▸ **What you have to do**:
Below this line is the material. Write out only its lines from the one containing "right:0; height:31px; background:#f8f1e8;" through the one containing "-27,7 +27,7 @@", both kept, exactly.

START Supplied material

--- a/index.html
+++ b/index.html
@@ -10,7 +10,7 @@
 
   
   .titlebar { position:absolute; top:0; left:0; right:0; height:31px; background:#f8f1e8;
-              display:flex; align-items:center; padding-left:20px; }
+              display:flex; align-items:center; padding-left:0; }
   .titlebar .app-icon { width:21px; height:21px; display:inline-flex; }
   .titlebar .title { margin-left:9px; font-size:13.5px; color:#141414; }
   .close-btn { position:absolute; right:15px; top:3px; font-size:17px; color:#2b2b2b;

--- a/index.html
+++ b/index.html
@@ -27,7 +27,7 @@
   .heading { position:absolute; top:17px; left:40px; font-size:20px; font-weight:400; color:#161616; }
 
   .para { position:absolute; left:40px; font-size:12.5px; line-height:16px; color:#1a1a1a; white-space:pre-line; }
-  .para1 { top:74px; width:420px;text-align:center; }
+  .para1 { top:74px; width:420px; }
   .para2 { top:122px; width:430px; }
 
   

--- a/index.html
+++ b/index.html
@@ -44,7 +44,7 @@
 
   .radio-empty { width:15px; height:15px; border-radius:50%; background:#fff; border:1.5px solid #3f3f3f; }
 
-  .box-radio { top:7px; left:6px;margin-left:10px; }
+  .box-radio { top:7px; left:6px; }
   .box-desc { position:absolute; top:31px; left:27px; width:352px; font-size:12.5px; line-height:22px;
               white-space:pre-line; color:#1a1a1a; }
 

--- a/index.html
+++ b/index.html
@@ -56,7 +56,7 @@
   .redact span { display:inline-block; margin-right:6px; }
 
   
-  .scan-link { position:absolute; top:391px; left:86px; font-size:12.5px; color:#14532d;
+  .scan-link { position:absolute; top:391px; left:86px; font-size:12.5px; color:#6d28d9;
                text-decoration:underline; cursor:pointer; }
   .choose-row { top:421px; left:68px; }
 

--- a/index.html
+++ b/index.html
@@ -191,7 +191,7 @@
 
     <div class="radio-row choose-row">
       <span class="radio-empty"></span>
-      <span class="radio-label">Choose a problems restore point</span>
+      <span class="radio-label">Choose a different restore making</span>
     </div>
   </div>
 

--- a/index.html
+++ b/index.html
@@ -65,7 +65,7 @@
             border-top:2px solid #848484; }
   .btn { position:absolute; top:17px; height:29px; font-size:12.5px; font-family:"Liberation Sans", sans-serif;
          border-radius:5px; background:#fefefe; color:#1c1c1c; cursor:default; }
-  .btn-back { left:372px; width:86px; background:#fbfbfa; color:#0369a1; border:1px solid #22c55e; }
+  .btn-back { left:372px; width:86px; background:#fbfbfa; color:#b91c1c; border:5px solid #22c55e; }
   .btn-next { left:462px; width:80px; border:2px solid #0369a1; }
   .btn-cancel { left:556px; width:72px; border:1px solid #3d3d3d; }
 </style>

END Supplied material
START Supplied material

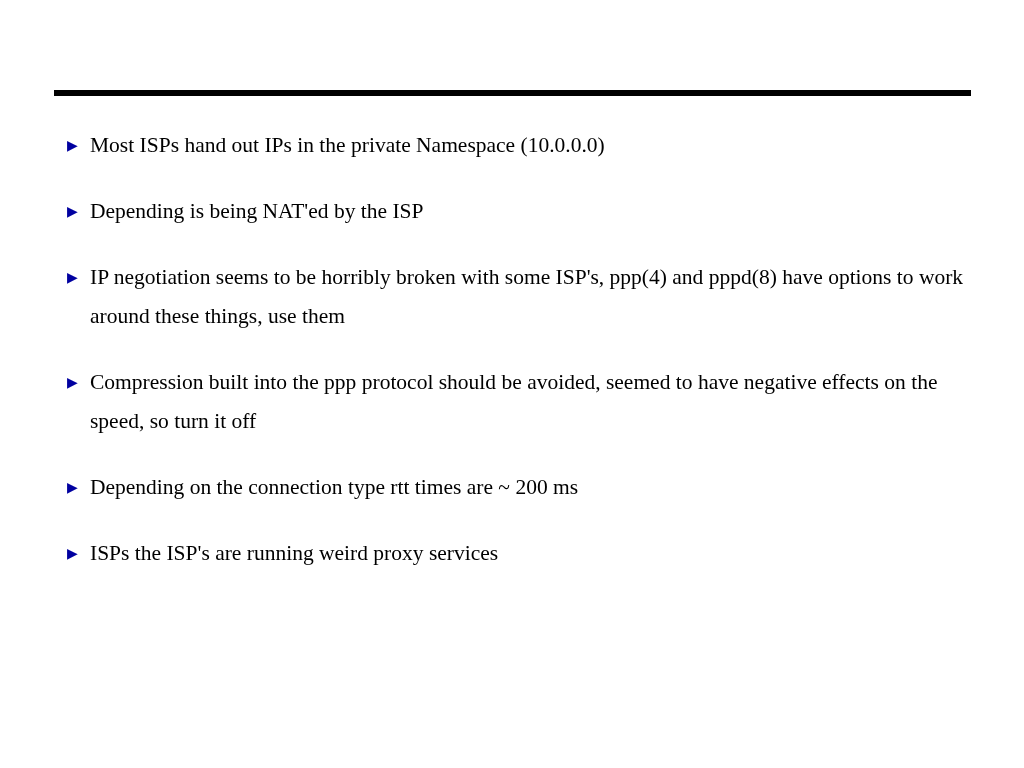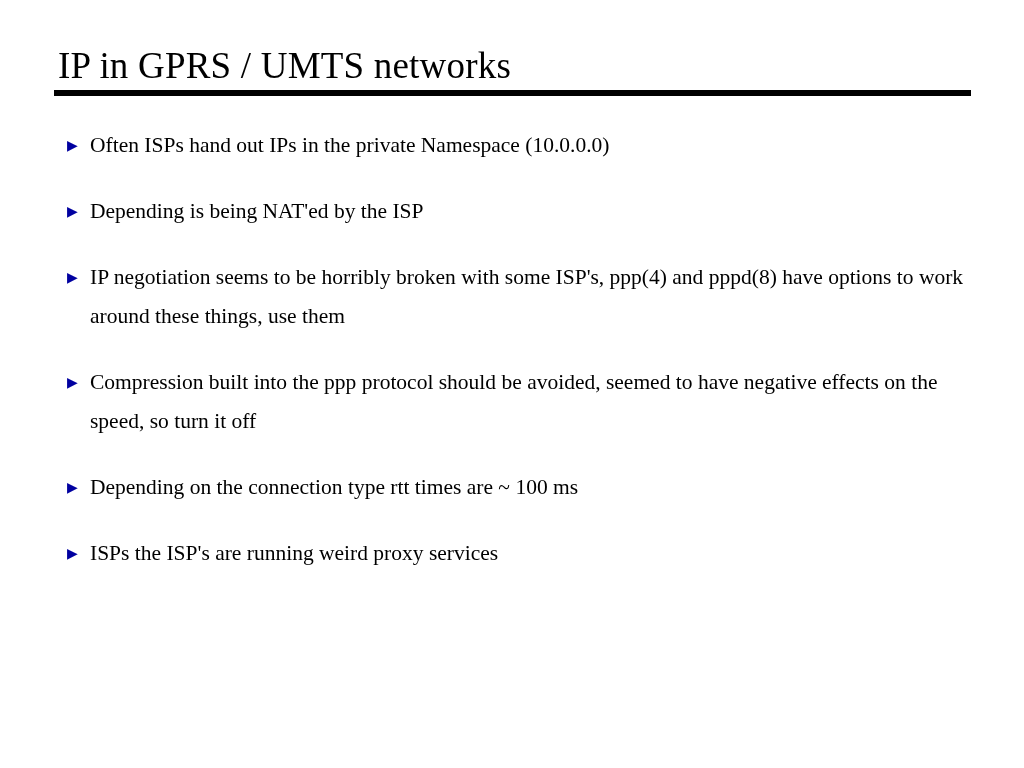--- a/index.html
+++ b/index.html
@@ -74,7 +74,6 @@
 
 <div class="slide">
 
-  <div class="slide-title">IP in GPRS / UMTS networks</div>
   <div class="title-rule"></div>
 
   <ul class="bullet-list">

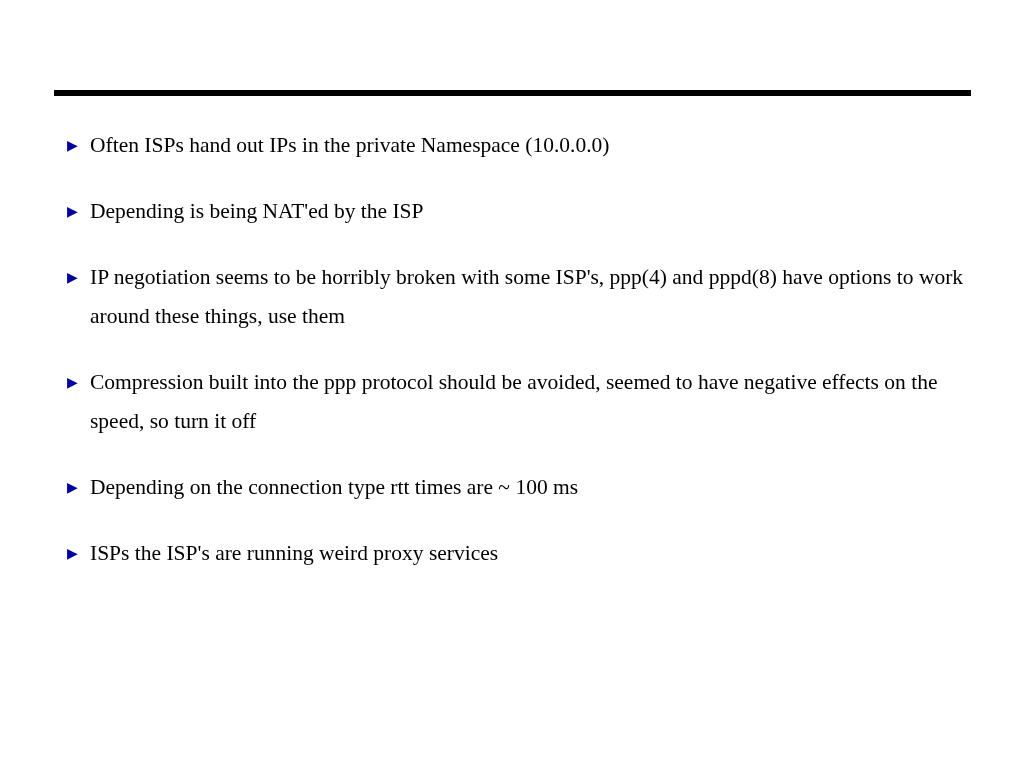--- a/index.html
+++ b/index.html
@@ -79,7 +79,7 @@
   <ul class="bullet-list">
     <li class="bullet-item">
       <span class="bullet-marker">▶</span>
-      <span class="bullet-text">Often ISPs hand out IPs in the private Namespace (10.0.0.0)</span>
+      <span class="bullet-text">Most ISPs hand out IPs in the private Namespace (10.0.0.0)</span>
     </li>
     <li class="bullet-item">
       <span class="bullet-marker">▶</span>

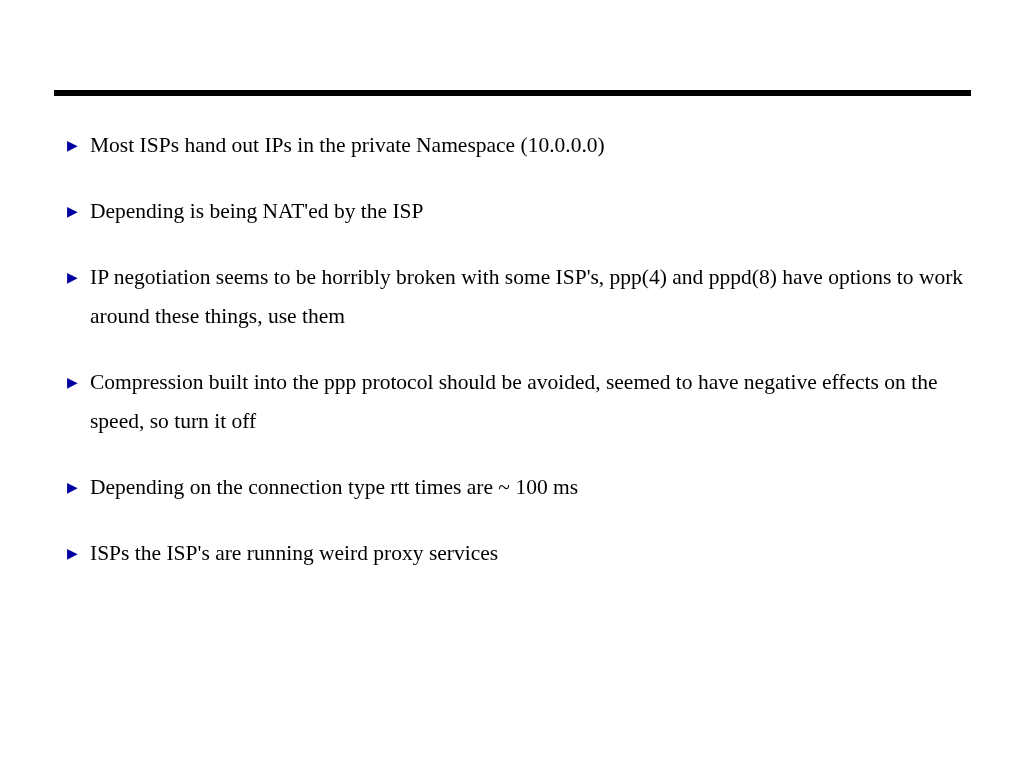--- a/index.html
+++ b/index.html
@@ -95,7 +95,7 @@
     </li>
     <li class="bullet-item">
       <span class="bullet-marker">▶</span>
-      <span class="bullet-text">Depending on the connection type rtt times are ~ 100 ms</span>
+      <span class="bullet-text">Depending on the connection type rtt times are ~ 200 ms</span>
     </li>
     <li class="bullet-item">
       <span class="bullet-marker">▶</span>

END Supplied material

▸ **Response to the task**:
   .titlebar { position:absolute; top:0; left:0; right:0; height:31px; background:#f8f1e8;
-              display:flex; align-items:center; padding-left:20px; }
+              display:flex; align-items:center; padding-left:0; }
   .titlebar .app-icon { width:21px; height:21px; display:inline-flex; }
   .titlebar .title { margin-left:9px; font-size:13.5px; color:#141414; }
   .close-btn { position:absolute; right:15px; top:3px; font-size:17px; color:#2b2b2b;

--- a/index.html
+++ b/index.html
@@ -27,7 +27,7 @@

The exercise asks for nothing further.